The primary claim of plaintiffs is based upon the ownership of Fepuliai to both pieces of land, descending down to plaintiffs. The continued use and occupation of the land Asosama by Faumuina together with his acknowledged overlordship tends to rebut plaintiff’s claim and the Court is convinced that the long period that he has asserted his title to Asosama will estop this Court from investigating the equities of the alleged transfer, or seizure, of the land, at the time Faumuina came over from Upolu.

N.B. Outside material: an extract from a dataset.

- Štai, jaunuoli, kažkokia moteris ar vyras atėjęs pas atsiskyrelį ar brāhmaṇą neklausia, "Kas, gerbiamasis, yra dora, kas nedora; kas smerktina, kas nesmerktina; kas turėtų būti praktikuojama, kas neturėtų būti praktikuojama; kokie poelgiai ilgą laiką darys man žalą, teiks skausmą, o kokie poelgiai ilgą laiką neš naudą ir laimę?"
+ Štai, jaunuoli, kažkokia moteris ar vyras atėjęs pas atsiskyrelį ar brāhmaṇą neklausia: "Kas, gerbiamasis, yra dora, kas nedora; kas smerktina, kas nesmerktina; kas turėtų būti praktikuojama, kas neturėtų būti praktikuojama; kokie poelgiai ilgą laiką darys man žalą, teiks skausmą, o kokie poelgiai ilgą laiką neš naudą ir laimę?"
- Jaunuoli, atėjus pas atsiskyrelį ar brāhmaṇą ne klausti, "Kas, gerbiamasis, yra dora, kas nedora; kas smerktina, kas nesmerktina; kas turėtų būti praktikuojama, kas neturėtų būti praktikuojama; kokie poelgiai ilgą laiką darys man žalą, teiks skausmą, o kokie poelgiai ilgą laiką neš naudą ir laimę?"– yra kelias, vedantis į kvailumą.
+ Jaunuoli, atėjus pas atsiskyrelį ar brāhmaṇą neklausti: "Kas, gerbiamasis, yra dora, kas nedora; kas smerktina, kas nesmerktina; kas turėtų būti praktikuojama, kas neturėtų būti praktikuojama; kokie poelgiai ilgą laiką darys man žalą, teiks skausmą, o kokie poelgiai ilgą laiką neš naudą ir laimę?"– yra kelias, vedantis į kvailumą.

The land Faleteine stands on a wholly different footing. For many years, presumably as far back as the advent of Faumuina to Alofau, the right of Faumuina to the land Faleteine was steadily denied and disregarded. There is some evidence tending to show that some chiefs were [1ASR204] brought from the village of Alla to live upon the land Faleteine, but if this be true, it is unquestionable that they repudiated Fallmuina’s claim to this piece of land, setting up the superior title of Fepuliai, acknowledging the latter name as the source of their right to remain on the land. If, at the time that the people of Alofall transferred their allegiance to Fallmuina, the descendants of Fepuliai and their successors and privies continued to live upon such land and to cultivate such land as they had lived upon and used prior to the coming of Fallmuina from Upolu, and have from that time down to the present time, refused to acknowledge Faumuina’s “pule” over such land-notwithstanding the ancient transfer or seizure, as the case may be, the descendants of Fepuliai and their privies are the rightful owners of such lands at the present time, and from a review of all testimony the Court finds that the preponderance of evidence warrants a finding that these are the facts regarding the possession and use by the plaintiffs of the land Faleteine.
Let a decree, therefore, issue from this Court, vesting the title to the land Faleteine in the plaintiffs, and vesting the title of the land Asosama in the defendant.
Costs are assessed at $80-$50 to be paid by defendants and $30 by the plaintiffs.